**Your task**
Each entry below needs to be transcribed verbatim; the images should not appear.

--- Data to process Enclosed Below ---

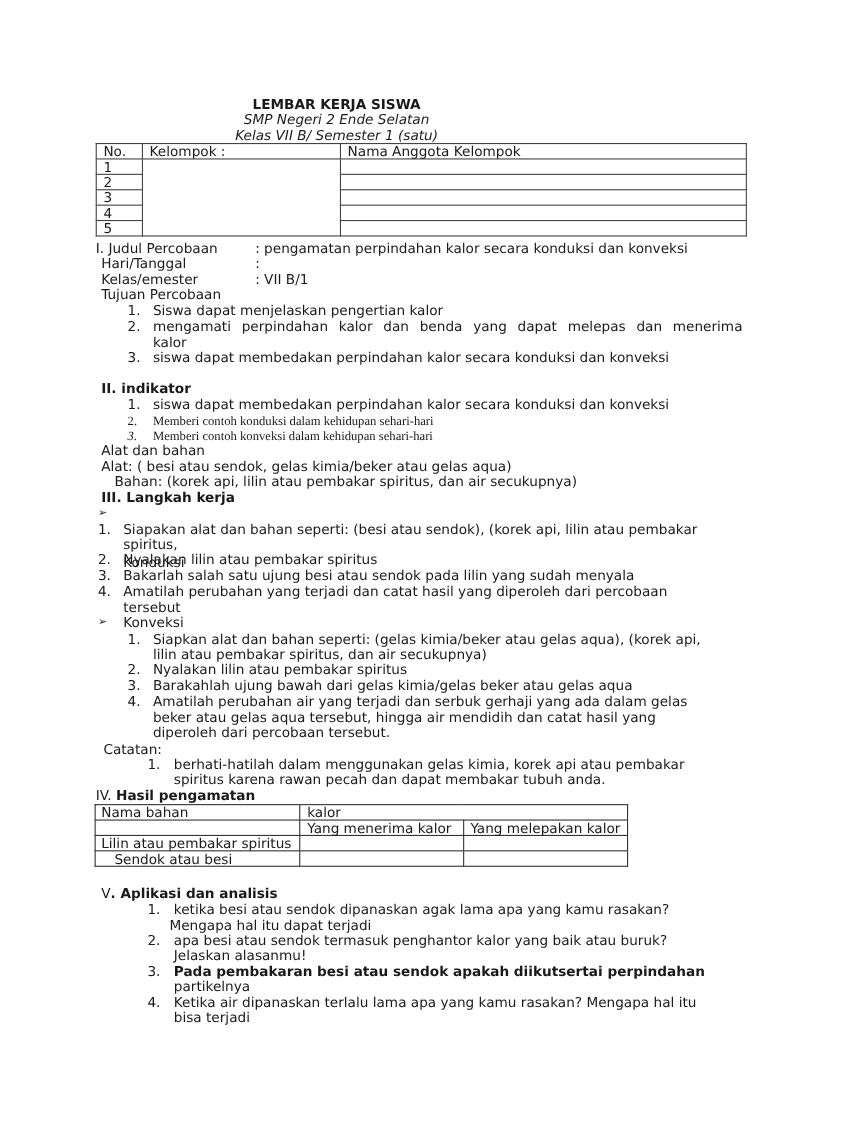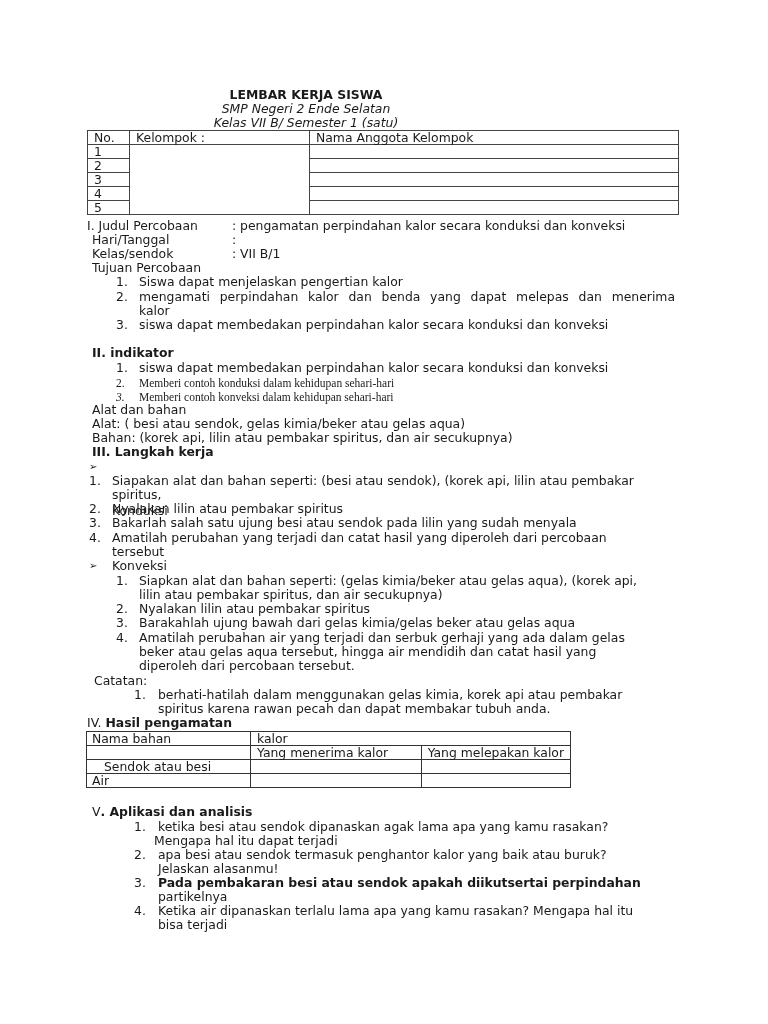--- a/index.html
+++ b/index.html
@@ -50,21 +50,21 @@
     <td>5</td>
     <td></td>
   </tr>
 </tbody>
   </table>
 
 <div class="abs" style="left:87px; top:219px;">I. Judul Percobaan</div>
 <div class="abs" style="left:232px; top:219px;">: pengamatan perpindahan kalor secara konduksi dan konveksi</div>
 <div class="abs" style="left:92px; top:233px;">Hari/Tanggal</div>
 <div class="abs" style="left:232px; top:233px;">:</div>
-<div class="abs" style="left:92px; top:247px;">Kelas/sendok</div>
+<div class="abs" style="left:92px; top:247px;">Kelas/emester</div>
 <div class="abs" style="left:232px; top:247px;">: VII B/1</div>
 <div class="abs" style="left:92px; top:261px;">Tujuan Percobaan</div>
 
 <div class="abs" style="left:116px; top:275px;">1.</div>
 <div class="abs" style="left:139px; top:275px;">Siswa dapat menjelaskan pengertian kalor</div>
 <div class="abs" style="left:116px; top:290px;">2.</div>
 <div class="abs" style="left:139px; top:290px; width:536px; text-align:justify; text-align-last:justify;">mengamati perpindahan kalor dan benda yang dapat melepas dan menerima</div>
 <div class="abs" style="left:139px; top:304px;">kalor</div>
 <div class="abs" style="left:116px; top:318px;">3.</div>
 <div class="abs" style="left:139px; top:318px;">siswa dapat membedakan perpindahan kalor secara konduksi dan konveksi</div>
@@ -72,21 +72,21 @@
 <div class="abs bold" style="left:92px; top:346px;">II. indikator</div>
 <div class="abs" style="left:116px; top:361px;">1.</div>
 <div class="abs" style="left:139px; top:361px;">siswa dapat membedakan perpindahan kalor secara konduksi dan konveksi</div>
 <div class="abs serif" style="left:116px; top:376px;">2.</div>
 <div class="abs serif" style="left:139px; top:376px;">Memberi contoh konduksi dalam kehidupan sehari-hari</div>
 <div class="abs serif ital" style="left:116px; top:390px;">3.</div>
 <div class="abs serif" style="left:139px; top:390px;">Memberi contoh konveksi dalam kehidupan sehari-hari</div>
 
 <div class="abs" style="left:92px; top:403px;">Alat dan bahan</div>
 <div class="abs" style="left:92px; top:417px;">Alat: ( besi atau sendok, gelas kimia/beker atau gelas aqua)</div>
-<div class="abs" style="left:92px; top:431px;text-align:right;">Bahan: (korek api, lilin atau pembakar spiritus, dan air secukupnya)</div>
+<div class="abs" style="left:104px; top:431px;text-align:right;">Bahan: (korek api, lilin atau pembakar spiritus, dan air secukupnya)</div>
 
 <div class="abs bold" style="left:92px; top:445px;">III. Langkah kerja</div>
 <div class="abs" style="left:89px; top:460px; font-size:10px;">➢</div>
 <div class="abs" style="left:112px; top:456px;margin-top:48px;">Konduksi</div>
 
 <div class="abs" style="left:89px; top:474px;">1.</div>
 <div class="abs" style="left:112px; top:474px;">Siapakan alat dan bahan seperti: (besi atau sendok), (korek api, lilin atau pembakar</div>
 <div class="abs" style="left:112px; top:488px;">spiritus,</div>
 <div class="abs" style="left:89px; top:502px;">2.</div>
 <div class="abs" style="left:112px; top:502px;">Nyalakan lilin atau pembakar spiritus</div>
@@ -126,26 +126,26 @@
       <tr>
     <td style="width:191px; padding-left:5px;">Nama bahan</td>
     <td colspan="2">kalor</td>
   </tr>
   <tr>
     <td></td>
     <td style="width:189px;">Yang menerima kalor</td>
     <td>Yang melepakan kalor</td>
   </tr>
   <tr>
-    <td style="padding-left:17px;">Sendok atau besi</td>
+    <td style="padding-left:5px;">Lilin atau pembakar spiritus</td>
     <td></td>
     <td></td>
   </tr>
   <tr>
-    <td style="padding-left:5px;">Air</td>
+    <td style="padding-left:17px;">Sendok atau besi</td>
     <td></td>
     <td></td>
   </tr>
 </tbody>
   </table>
 
 <div class="abs" style="left:92px; top:805px;">
   <span>V</span><span class="bold">. Aplikasi dan analisis</span>
 </div>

--- End of Enclosed Data to process ---

**Result**
--- a/index.html
+++ b/index.html
@@ -50,21 +50,21 @@
     <td>5</td>
     <td></td>
   </tr>
 </tbody>
   </table>
 
 <div class="abs" style="left:87px; top:219px;">I. Judul Percobaan</div>
 <div class="abs" style="left:232px; top:219px;">: pengamatan perpindahan kalor secara konduksi dan konveksi</div>
 <div class="abs" style="left:92px; top:233px;">Hari/Tanggal</div>
 <div class="abs" style="left:232px; top:233px;">:</div>
-<div class="abs" style="left:92px; top:247px;">Kelas/sendok</div>
+<div class="abs" style="left:92px; top:247px;">Kelas/emester</div>
 <div class="abs" style="left:232px; top:247px;">: VII B/1</div>
 <div class="abs" style="left:92px; top:261px;">Tujuan Percobaan</div>
 
 <div class="abs" style="left:116px; top:275px;">1.</div>
 <div class="abs" style="left:139px; top:275px;">Siswa dapat menjelaskan pengertian kalor</div>
 <div class="abs" style="left:116px; top:290px;">2.</div>
 <div class="abs" style="left:139px; top:290px; width:536px; text-align:justify; text-align-last:justify;">mengamati perpindahan kalor dan benda yang dapat melepas dan menerima</div>
 <div class="abs" style="left:139px; top:304px;">kalor</div>
 <div class="abs" style="left:116px; top:318px;">3.</div>
 <div class="abs" style="left:139px; top:318px;">siswa dapat membedakan perpindahan kalor secara konduksi dan konveksi</div>
@@ -72,21 +72,21 @@
 <div class="abs bold" style="left:92px; top:346px;">II. indikator</div>
 <div class="abs" style="left:116px; top:361px;">1.</div>
 <div class="abs" style="left:139px; top:361px;">siswa dapat membedakan perpindahan kalor secara konduksi dan konveksi</div>
 <div class="abs serif" style="left:116px; top:376px;">2.</div>
 <div class="abs serif" style="left:139px; top:376px;">Memberi contoh konduksi dalam kehidupan sehari-hari</div>
 <div class="abs serif ital" style="left:116px; top:390px;">3.</div>
 <div class="abs serif" style="left:139px; top:390px;">Memberi contoh konveksi dalam kehidupan sehari-hari</div>
 
 <div class="abs" style="left:92px; top:403px;">Alat dan bahan</div>
 <div class="abs" style="left:92px; top:417px;">Alat: ( besi atau sendok, gelas kimia/beker atau gelas aqua)</div>
-<div class="abs" style="left:92px; top:431px;text-align:right;">Bahan: (korek api, lilin atau pembakar spiritus, dan air secukupnya)</div>
+<div class="abs" style="left:104px; top:431px;text-align:right;">Bahan: (korek api, lilin atau pembakar spiritus, dan air secukupnya)</div>
 
 <div class="abs bold" style="left:92px; top:445px;">III. Langkah kerja</div>
 <div class="abs" style="left:89px; top:460px; font-size:10px;">➢</div>
 <div class="abs" style="left:112px; top:456px;margin-top:48px;">Konduksi</div>
 
 <div class="abs" style="left:89px; top:474px;">1.</div>
 <div class="abs" style="left:112px; top:474px;">Siapakan alat dan bahan seperti: (besi atau sendok), (korek api, lilin atau pembakar</div>
 <div class="abs" style="left:112px; top:488px;">spiritus,</div>
 <div class="abs" style="left:89px; top:502px;">2.</div>
 <div class="abs" style="left:112px; top:502px;">Nyalakan lilin atau pembakar spiritus</div>
@@ -126,26 +126,26 @@
       <tr>
     <td style="width:191px; padding-left:5px;">Nama bahan</td>
     <td colspan="2">kalor</td>
   </tr>
   <tr>
     <td></td>
     <td style="width:189px;">Yang menerima kalor</td>
     <td>Yang melepakan kalor</td>
   </tr>
   <tr>
-    <td style="padding-left:17px;">Sendok atau besi</td>
+    <td style="padding-left:5px;">Lilin atau pembakar spiritus</td>
     <td></td>
     <td></td>
   </tr>
   <tr>
-    <td style="padding-left:5px;">Air</td>
+    <td style="padding-left:17px;">Sendok atau besi</td>
     <td></td>
     <td></td>
   </tr>
 </tbody>
   </table>
 
 <div class="abs" style="left:92px; top:805px;">
   <span>V</span><span class="bold">. Aplikasi dan analisis</span>
 </div>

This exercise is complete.